▶ [Activity]: The result should hold only the lines from the one with "ma20, 2017-07-21: none -> 28.7" through the final line of the data below, transcribed exactly, pictures left out.

[Difference listings]

#####

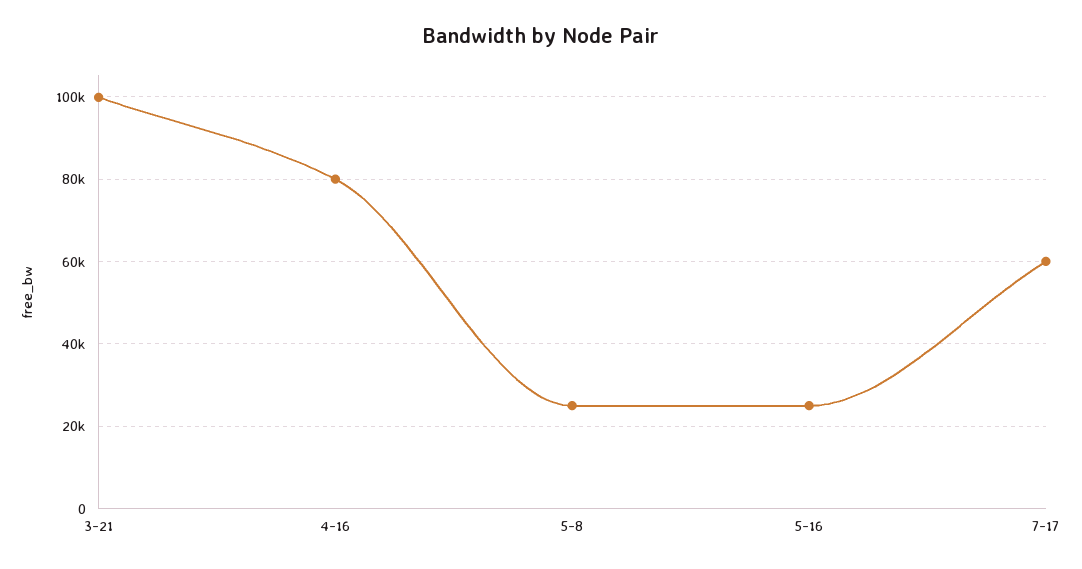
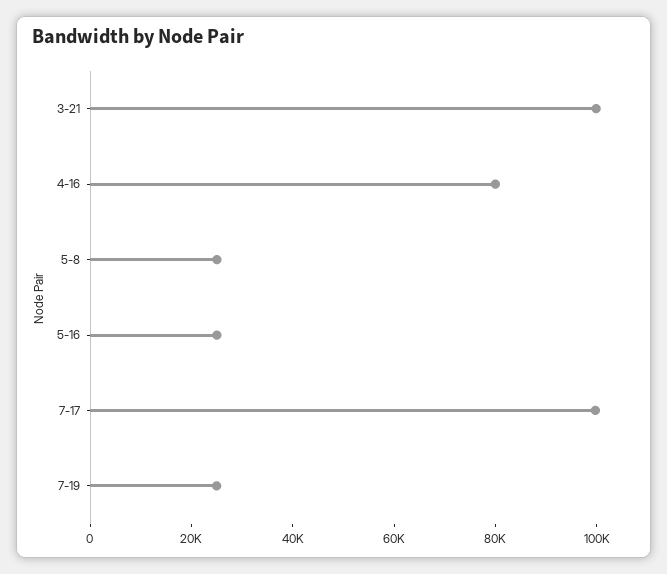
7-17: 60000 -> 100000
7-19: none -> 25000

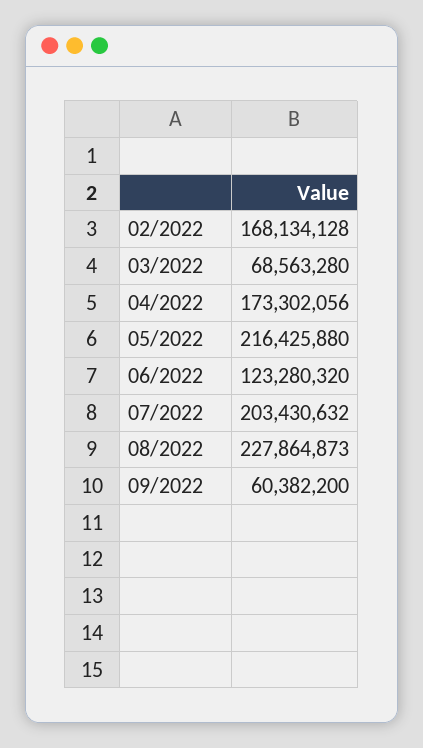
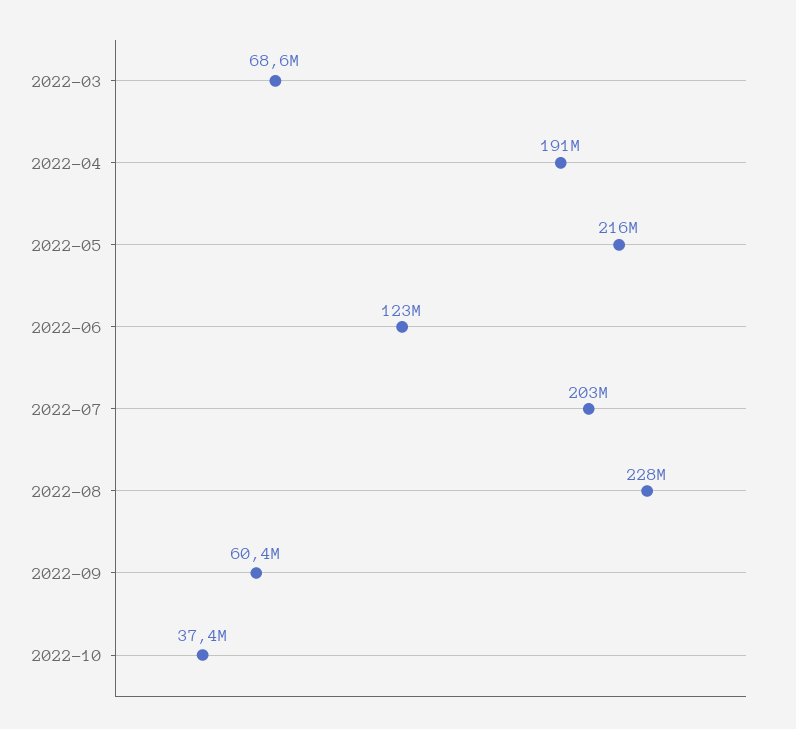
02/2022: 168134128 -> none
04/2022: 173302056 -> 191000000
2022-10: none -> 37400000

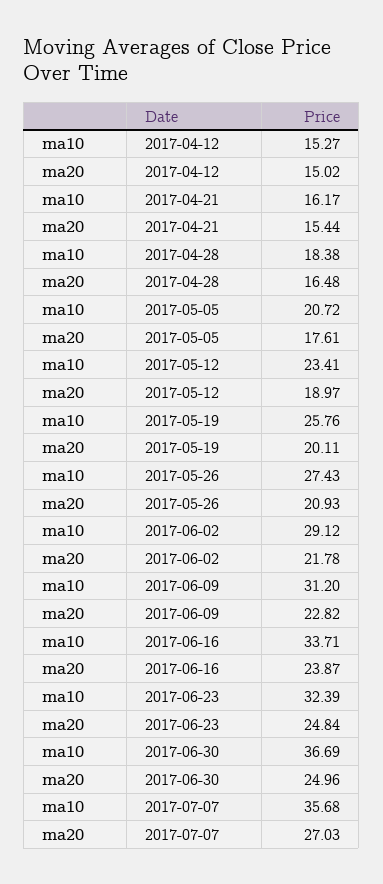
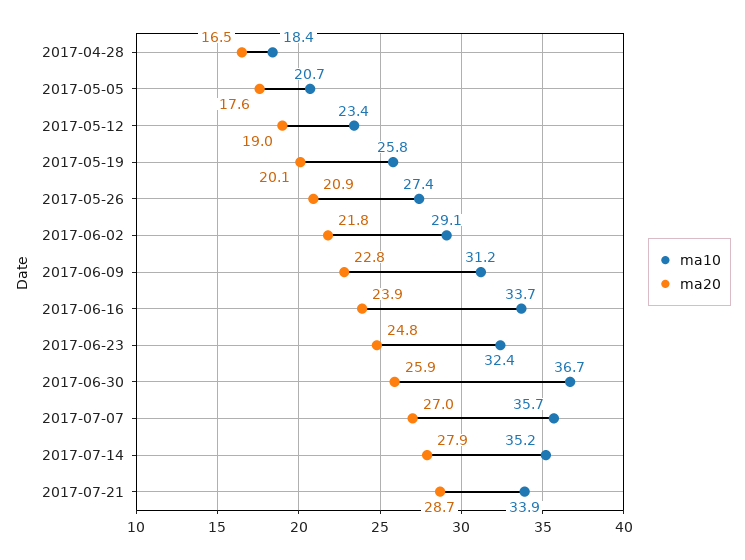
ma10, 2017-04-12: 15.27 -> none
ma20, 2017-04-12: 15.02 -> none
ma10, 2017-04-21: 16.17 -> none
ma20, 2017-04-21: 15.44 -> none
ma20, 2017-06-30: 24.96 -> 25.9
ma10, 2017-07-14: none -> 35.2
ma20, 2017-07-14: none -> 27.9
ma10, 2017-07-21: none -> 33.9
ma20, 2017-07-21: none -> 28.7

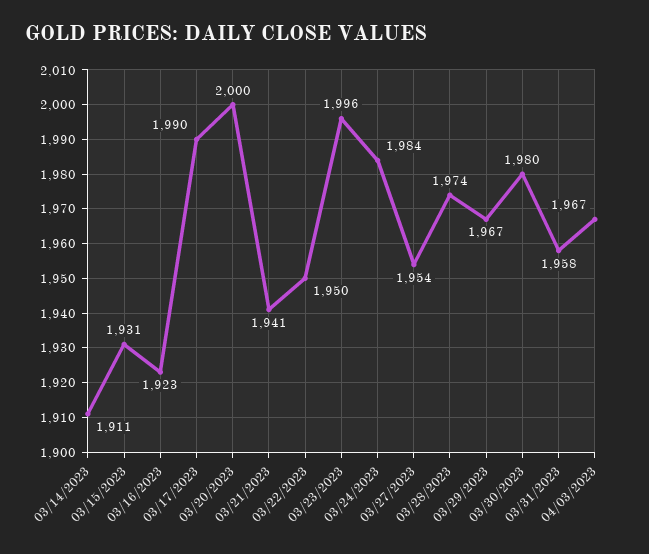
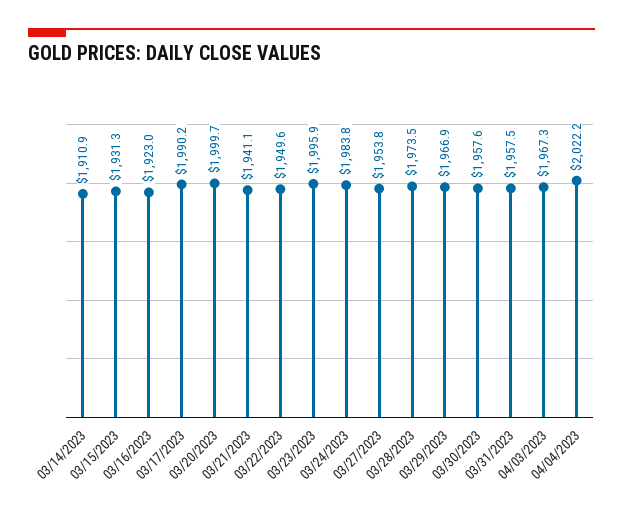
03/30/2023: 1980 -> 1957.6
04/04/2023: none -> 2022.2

#####

▶ [Exercise output]:
ma20, 2017-07-21: none -> 28.7

03/30/2023: 1980 -> 1957.6
04/04/2023: none -> 2022.2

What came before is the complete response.